Task description: Scan the entries below for the word "Once". Copy out every line in which it occurs.

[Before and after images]
= Beginning of Section =

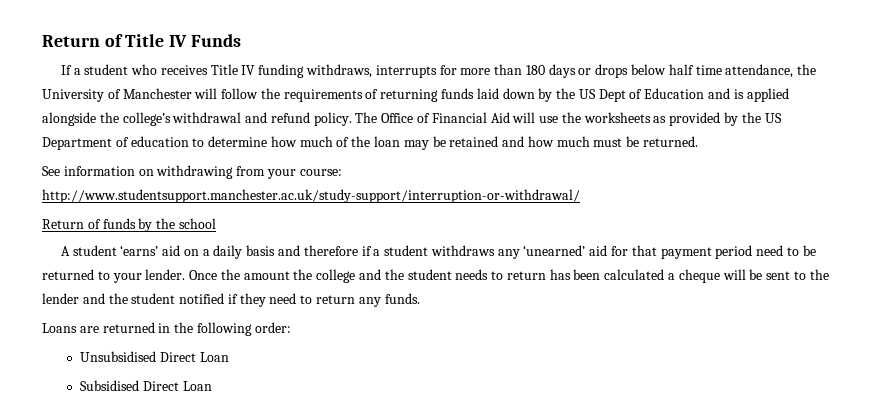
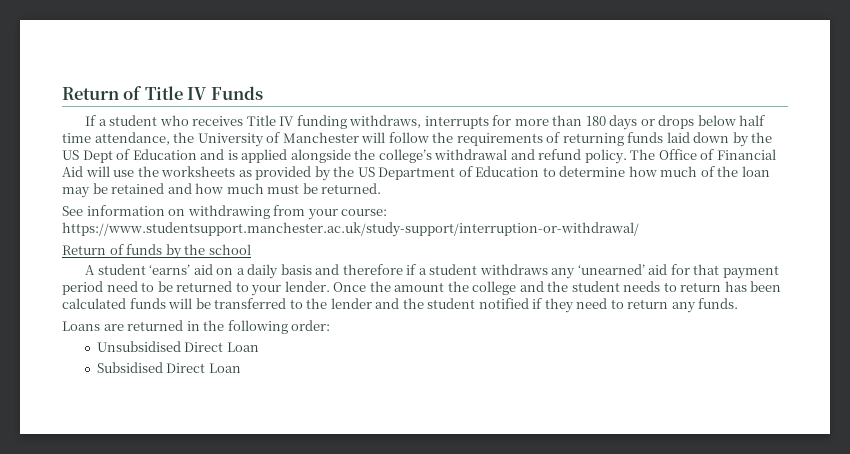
- The Office of Financial Aid will use the worksheets as provided by the US Department of education to determine how much of the loan may be retained and how much must be returned.
+ The Office of Financial Aid will use the worksheets as provided by the US Department of Education to determine how much of the loan may be retained and how much must be returned.
- See information on withdrawing from your course: http://www.studentsupport.manchester.ac.uk/study-support/interruption-or-withdrawal/
+ See information on withdrawing from your course: https://www.studentsupport.manchester.ac.uk/study-support/interruption-or-withdrawal/
- Once the amount the college and the student needs to return has been calculated a cheque will be sent to the lender and the student notified if they need to return any funds.
+ Once the amount the college and the student needs to return has been calculated funds will be transferred to the lender and the student notified if they need to return any funds.

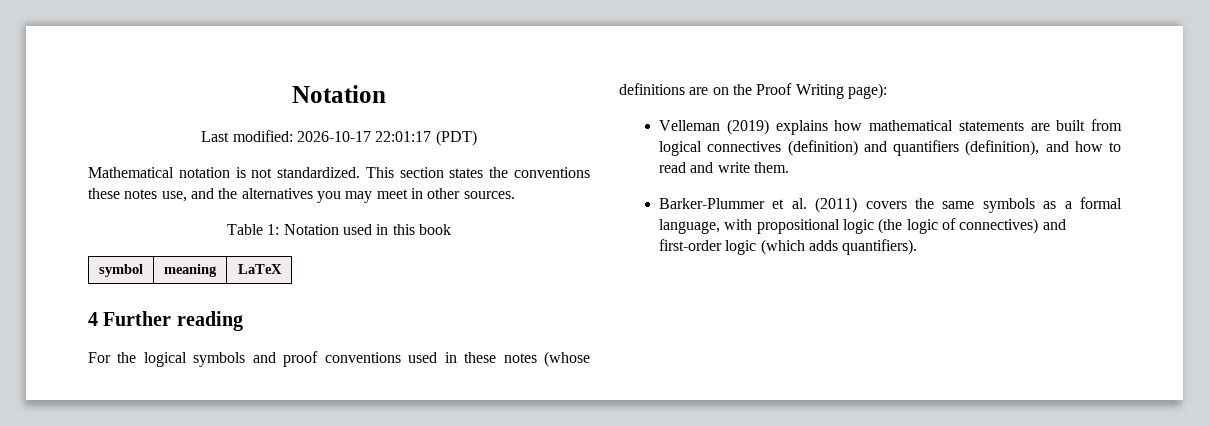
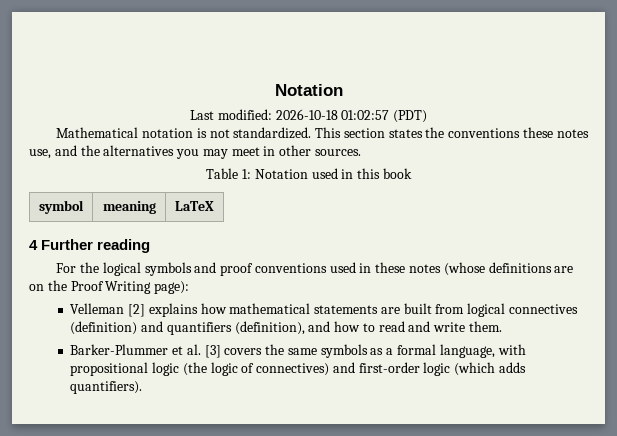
- Last modified: 2026-10-17 22:01:17 (PDT)
+ Last modified: 2026-10-18 01:02:57 (PDT)
- Velleman (2019) explains how mathematical statements are built from logical connectives (definition) and quantifiers (definition), and how to read and write them.
+ Velleman [2] explains how mathematical statements are built from logical connectives (definition) and quantifiers (definition), and how to read and write them.
- Barker-Plummer et al. (2011) covers the same symbols as a formal language, with propositional logic (the logic of connectives) and first-order logic (which adds quantifiers).
+ Barker-Plummer et al. [3] covers the same symbols as a formal language, with propositional logic (the logic of connectives) and first-order logic (which adds quantifiers).

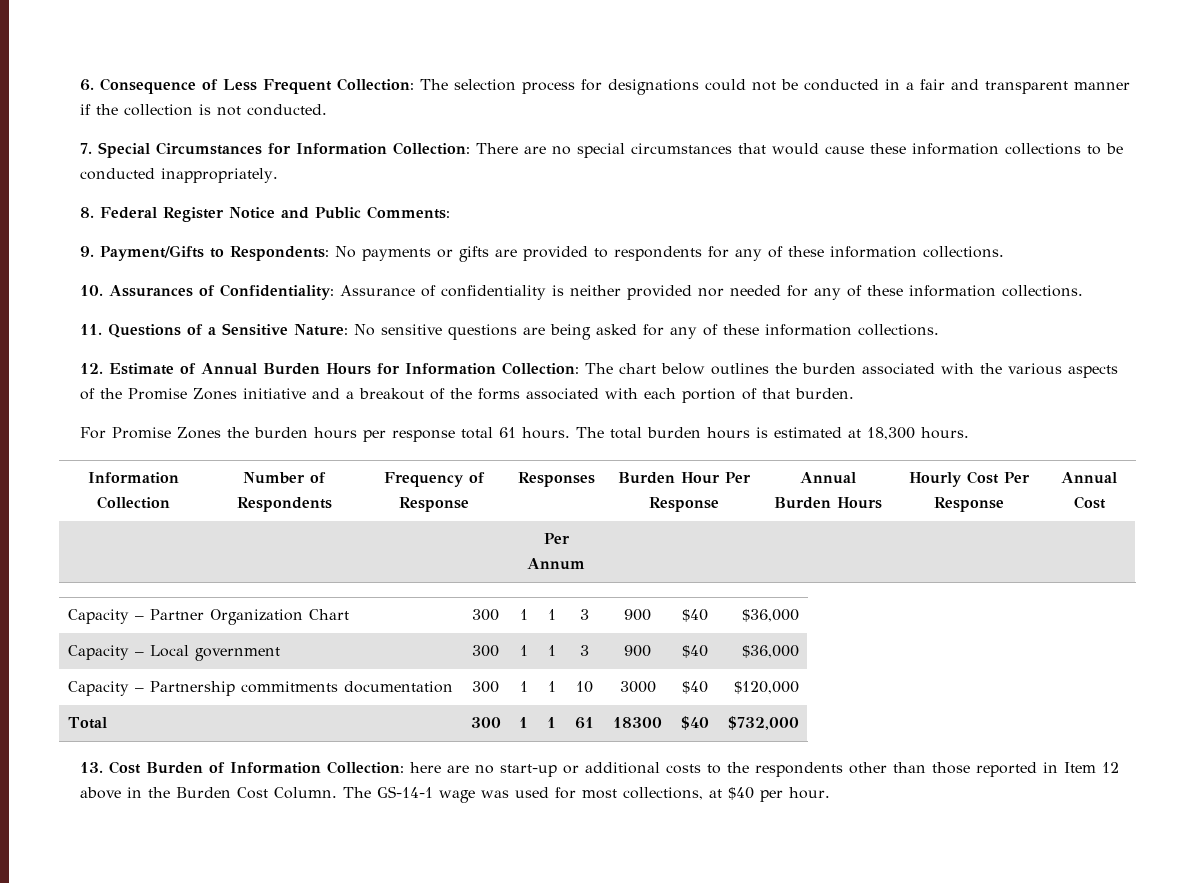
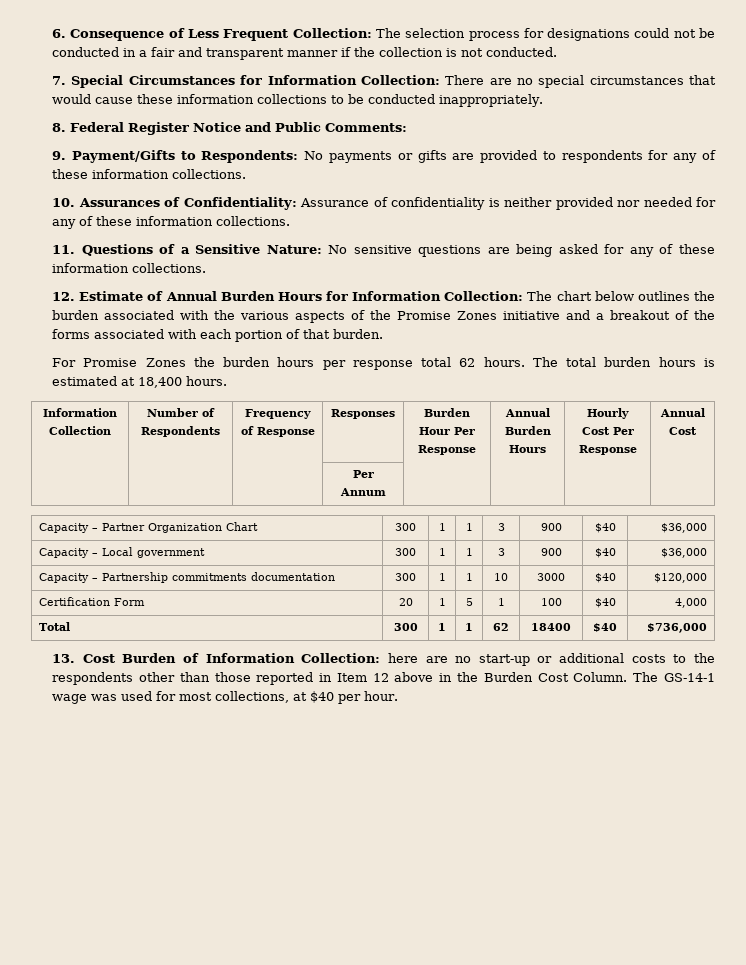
- For Promise Zones the burden hours per response total 61 hours.
+ For Promise Zones the burden hours per response total 62 hours.
- The total burden hours is estimated at 18,300 hours.
+ The total burden hours is estimated at 18,400 hours.
+ Certification Form | 20 | 1 | 5 | 1 | 100 | $40 | 4,000
- Total | 300 | 1 | 1 | 61 | 18300 | $40 | $732,000
+ Total | 300 | 1 | 1 | 62 | 18400 | $40 | $736,000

= End of Section =

Solution for this task:
- Once the amount the college and the student needs to return has been calculated a cheque will be sent to the lender and the student notified if they need to return any funds.
+ Once the amount the college and the student needs to return has been calculated funds will be transferred to the lender and the student notified if they need to return any funds.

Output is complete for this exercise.